I’ll cut to the chase here, my problem. Quite a bit of this book would seem to not be consistent with Scripture. My comments about the content, therefore, are not that I think Alex or his Dad Kevin are lying about the whole thing, but that their interpretation is wrong. At the end of the day I think they’re good Christians who want the glory to go to God but that their beliefs sometimes border on gnostic heresy, that the spiritual side of heaven is ‘good’ and the physical is ‘bad’.
There’s also a balancing act which gets close to toppling into a prosperity gospel pit – it doesn’t go there but is close. In particular Alex’s Mum was told that she should pray for Alex’s healing and not lose that faith or else he would die. The knock-on effect of this is that a reader who lost their child could feel condemned that they didn’t pray enough, or didn’t have enough faith – and that’s simply not true.

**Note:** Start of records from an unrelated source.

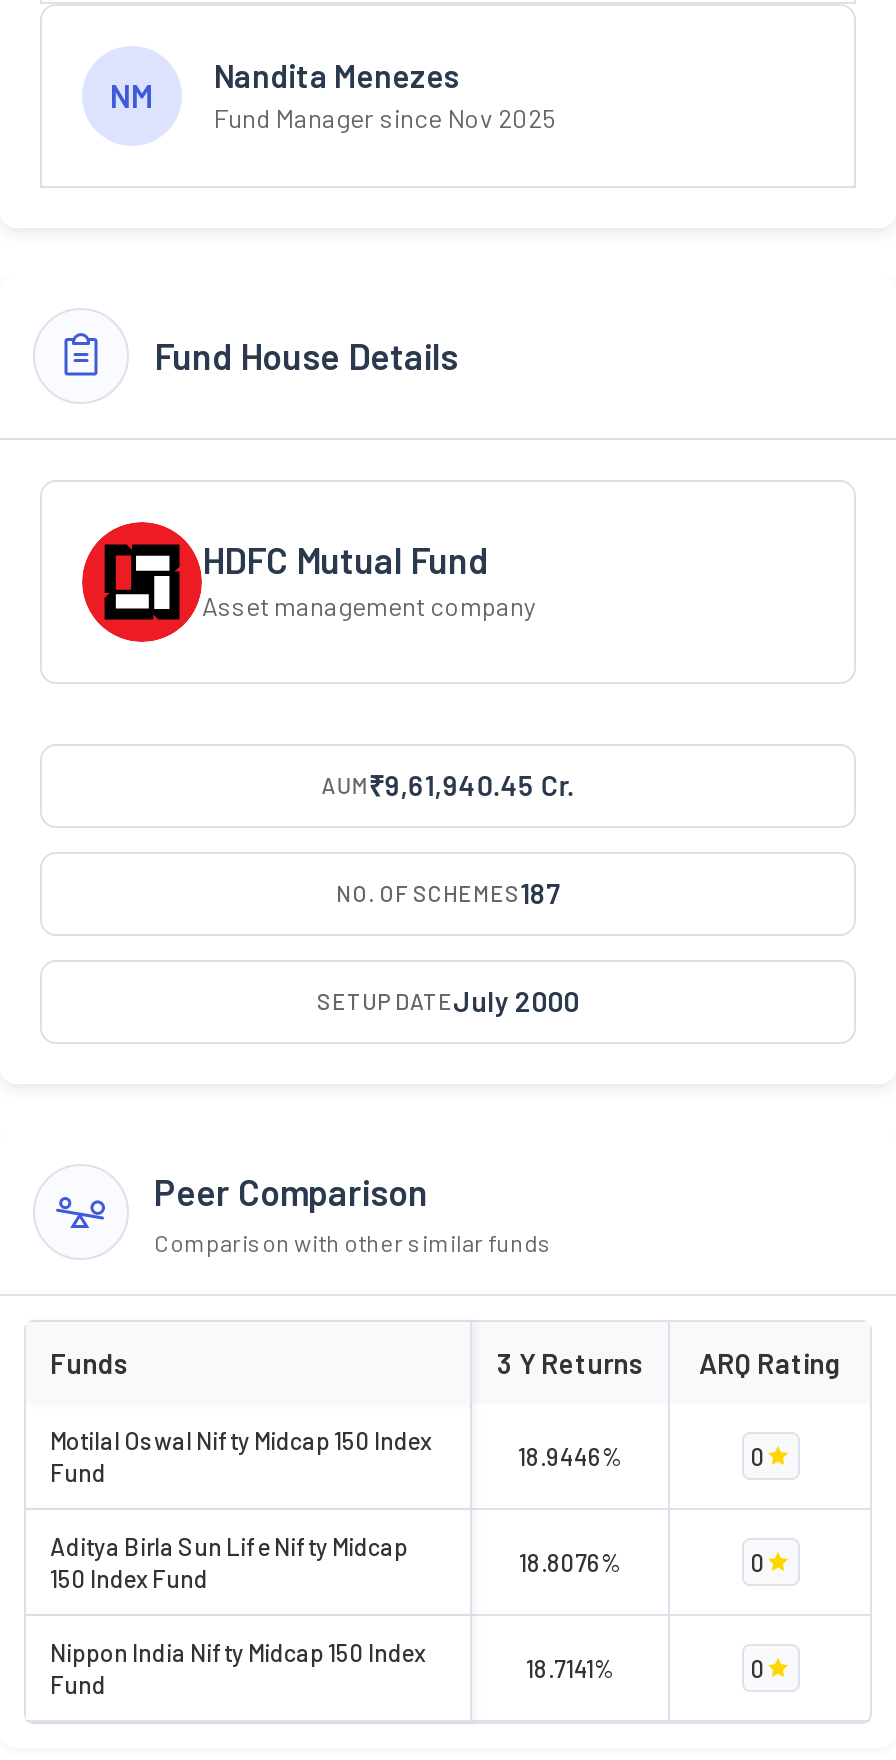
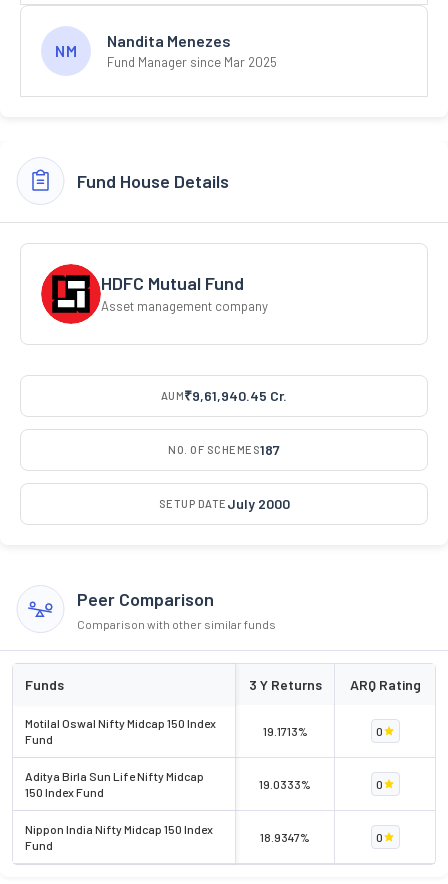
- Fund Manager since Nov 2025
+ Fund Manager since Mar 2025

- 18.9446%
+ 19.1713%

- 18.8076%
+ 19.0333%

- 18.7141%
+ 18.9347%
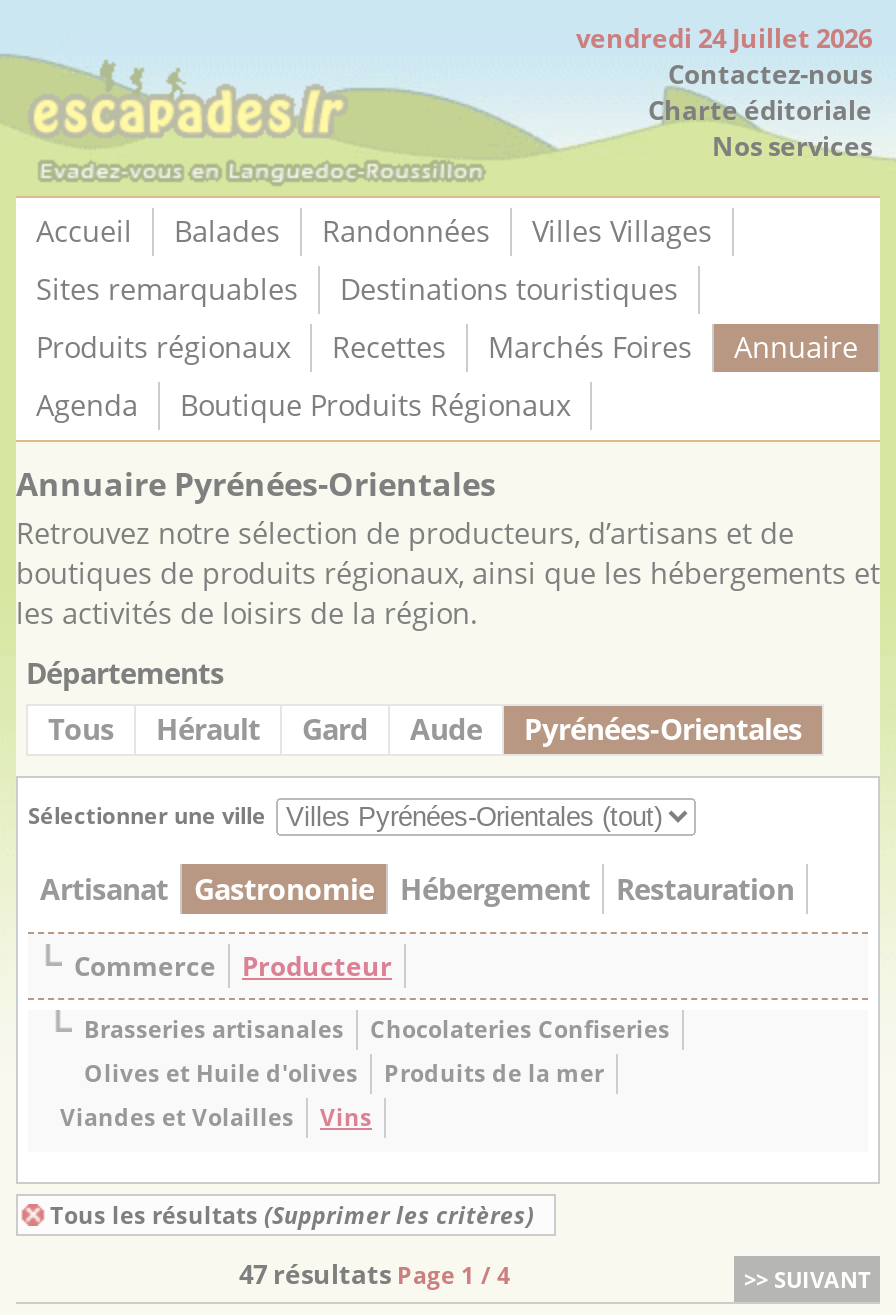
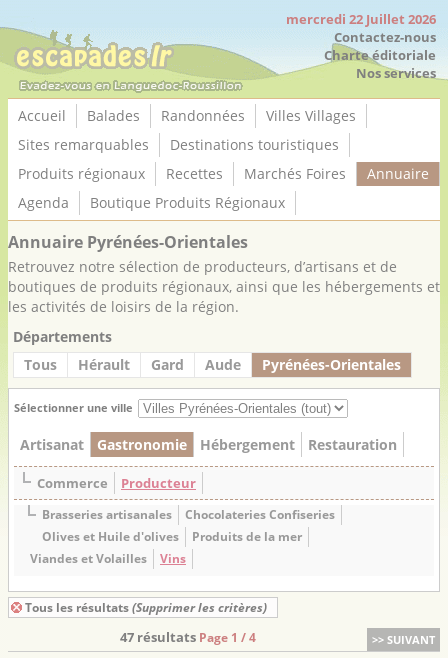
- vendredi 24 Juillet 2026
+ mercredi 22 Juillet 2026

That all said, there is actually a lot of good in this enjoyable book. The honesty of the family shines through and some good lessons about enduring through tough times are there. There are good examples of God’s miraculous healing power to build your faith, and personal illustrations of prophetic pictures as well.
It feels like it was pulled together a bit clumsily – part of each chapter is apparently written by Alex so has a nice child-like quality to it but at the same time he uses some very complex sentence structures and words, which make the whole thing quite frustrating. There are also random quotes scattered throughout the text, which make a nice addition but at times distract from the main body and at one point split a sentence in half over four pages!
Overall, don’t get me wrong – the book is a good one, I enjoyed reading it, felt myself tearing up on more than one occasion and felt like I got to know the family, I’m sure they’re good people with a strong and genuinely Christian faith. But, at the end of the day, I have to trust God’s word over the Malarkeys’ so it’s not getting a thumbs up from me this time.
I received this book for free from Tyndale House Publishers. I’m not required to give a positive review.